**Task instructions:** Please return all records verbatim, no pictures.

Code change snippets:
────────────────────
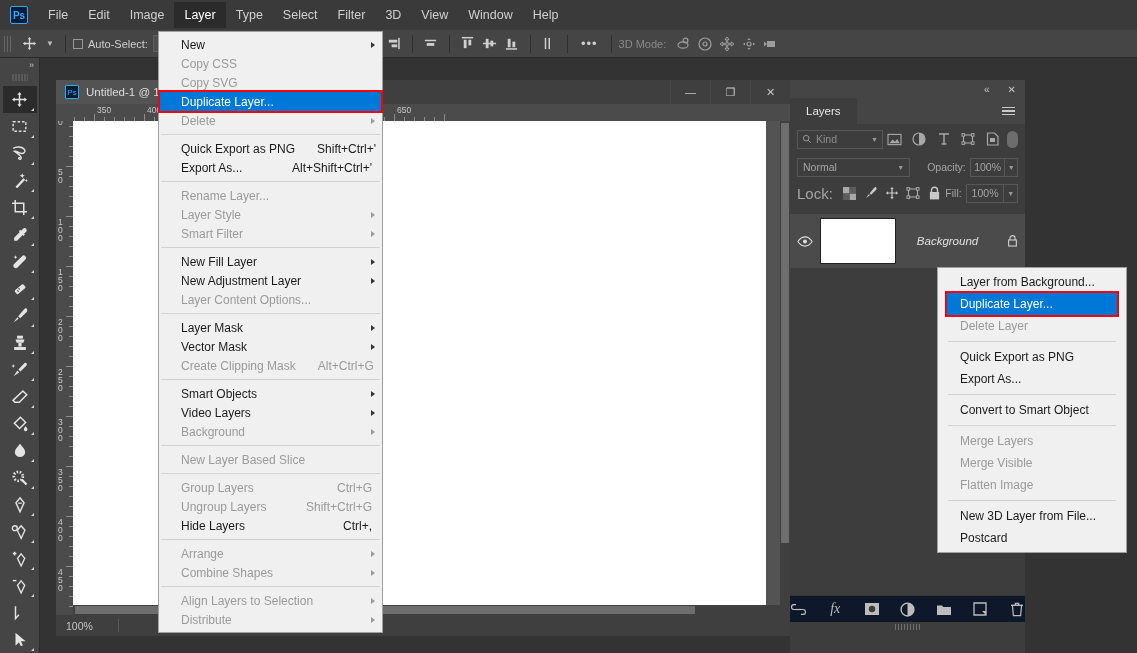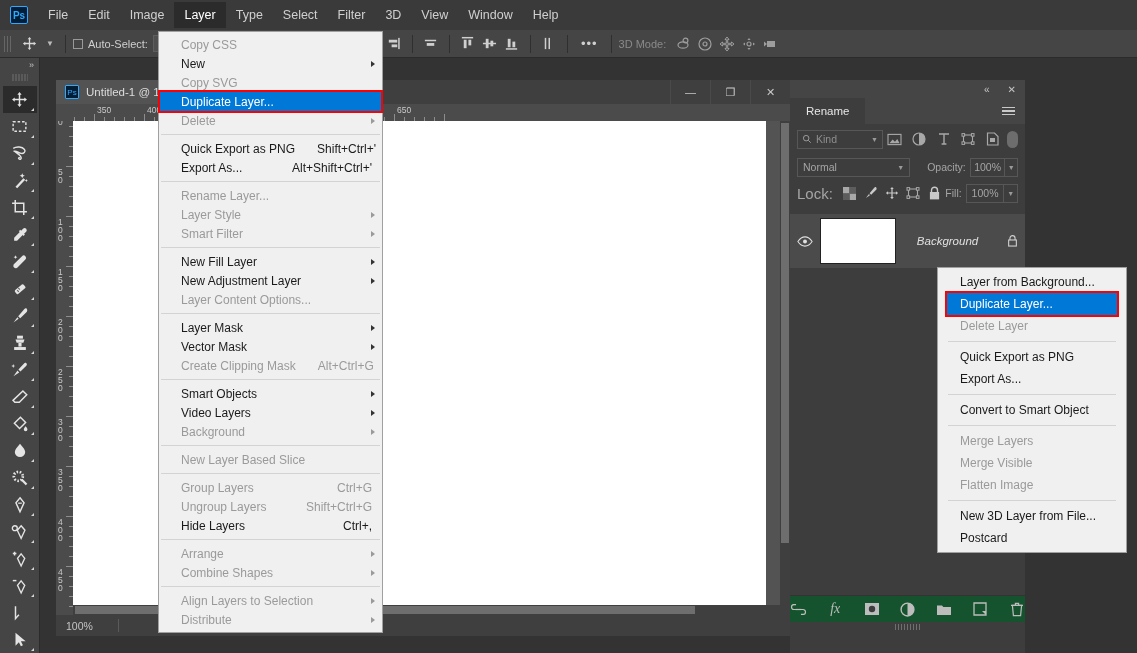--- a/index.html
+++ b/index.html
@@ -762,12 +762,12 @@
   </div>
 
   <div class="dropdown" id="layer-menu">
+      <div class="mi">
+        <span>New</span>
+        <span class="arr"></span>
+      </div>
       <div class="mi dim">
         <span>Copy CSS</span>
-      </div>
-      <div class="mi">
-        <span>New</span>
-        <span class="arr"></span>
       </div>
       <div class="mi dim">
         <span>Copy SVG</span>

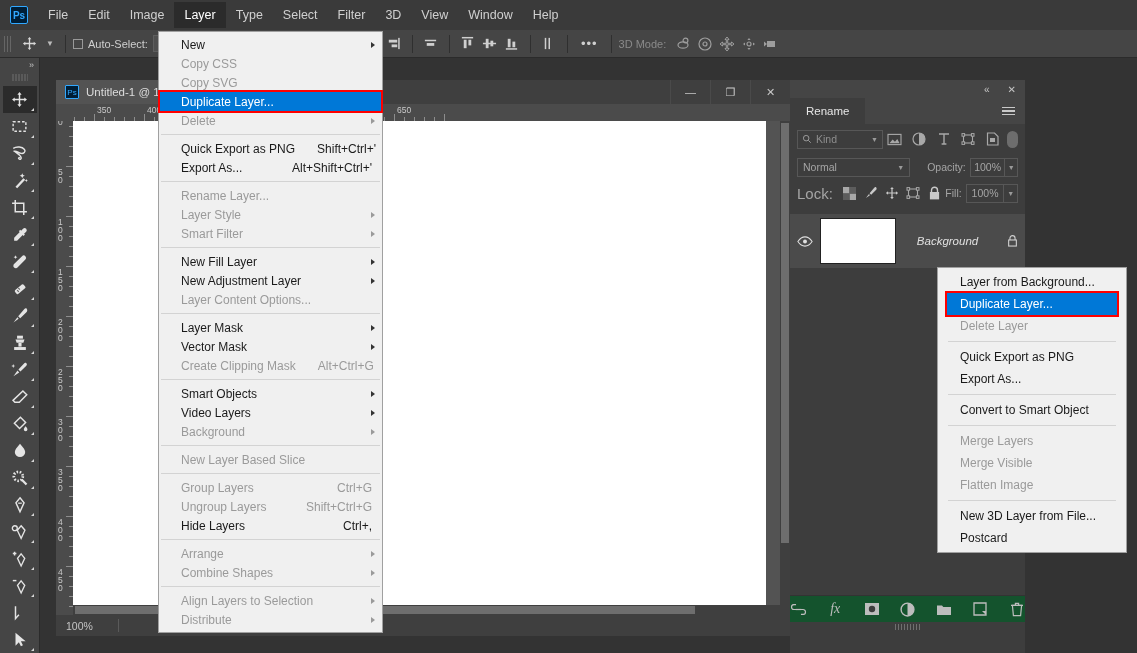--- a/index.html
+++ b/index.html
@@ -594,7 +594,7 @@
       <span>✕</span>
     </div>
     <div class="lp-tabrow">
-      <div class="lp-tab">Rename</div>
+      <div class="lp-tab">Layers</div>
       <div class="lp-menu-ico">
           <i></i>
           <i></i>

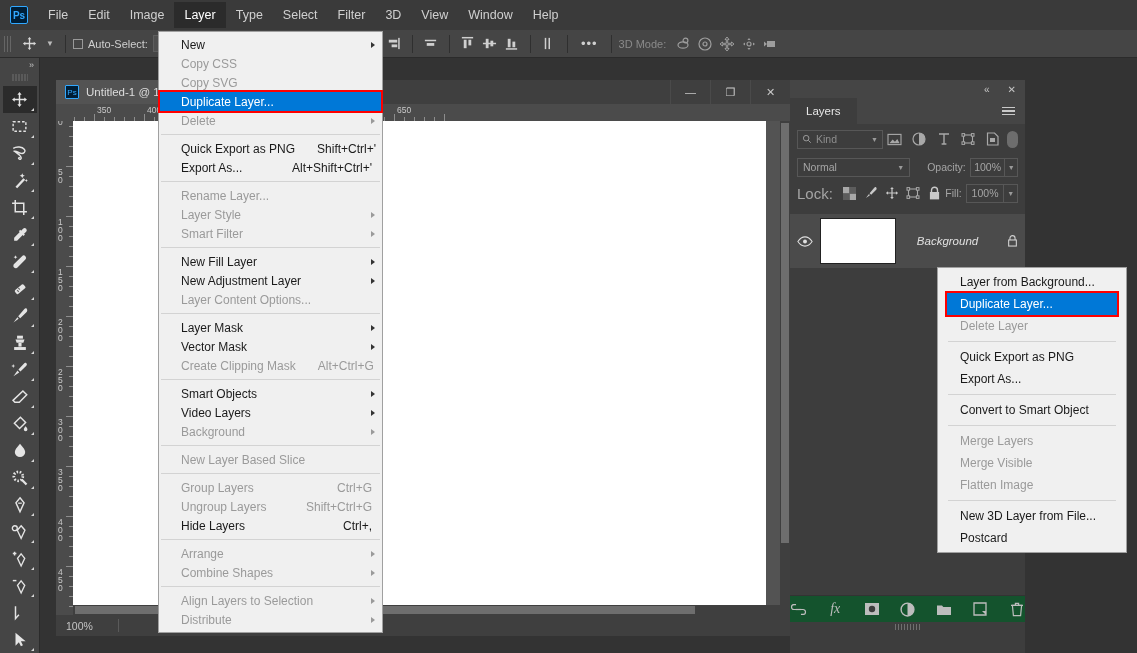--- a/index.html
+++ b/index.html
@@ -138,7 +138,7 @@
   .layer-name { flex: 1; color: #e0e0e0; font-size: 11.5px; font-style: italic; text-align: center; }
   .layer-lock { width: 26px; display: flex; align-items: center; justify-content: center; }
 
-  .lp-bottom { position: absolute; left: 0; bottom: 31px; width: 235px; height: 27px; background: #14532d;
+  .lp-bottom { position: absolute; left: 0; bottom: 31px; width: 235px; height: 27px; background: #0f172a;
     border-top: 1px solid #333; display: flex; align-items: center; justify-content: center; gap: 20px; }
   .lpb-ico { width: 20px; height: 20px; display: flex; align-items: center; justify-content: center; color: #bdbdbd; }
   .lp-gripbar { position: absolute; left: 0; bottom: 22px; width: 235px; height: 9px; background: #3d3d3d;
────────────────────
**Completed task:**
--- a/index.html
+++ b/index.html
@@ -762,12 +762,12 @@
   </div>
 
   <div class="dropdown" id="layer-menu">
+      <div class="mi">
+        <span>New</span>
+        <span class="arr"></span>
+      </div>
       <div class="mi dim">
         <span>Copy CSS</span>
-      </div>
-      <div class="mi">
-        <span>New</span>
-        <span class="arr"></span>
       </div>
       <div class="mi dim">
         <span>Copy SVG</span>

--- a/index.html
+++ b/index.html
@@ -594,7 +594,7 @@
       <span>✕</span>
     </div>
     <div class="lp-tabrow">
-      <div class="lp-tab">Rename</div>
+      <div class="lp-tab">Layers</div>
       <div class="lp-menu-ico">
           <i></i>
           <i></i>

--- a/index.html
+++ b/index.html
@@ -138,7 +138,7 @@
   .layer-name { flex: 1; color: #e0e0e0; font-size: 11.5px; font-style: italic; text-align: center; }
   .layer-lock { width: 26px; display: flex; align-items: center; justify-content: center; }
 
-  .lp-bottom { position: absolute; left: 0; bottom: 31px; width: 235px; height: 27px; background: #14532d;
+  .lp-bottom { position: absolute; left: 0; bottom: 31px; width: 235px; height: 27px; background: #0f172a;
     border-top: 1px solid #333; display: flex; align-items: center; justify-content: center; gap: 20px; }
   .lpb-ico { width: 20px; height: 20px; display: flex; align-items: center; justify-content: center; color: #bdbdbd; }
   .lp-gripbar { position: absolute; left: 0; bottom: 22px; width: 235px; height: 9px; background: #3d3d3d;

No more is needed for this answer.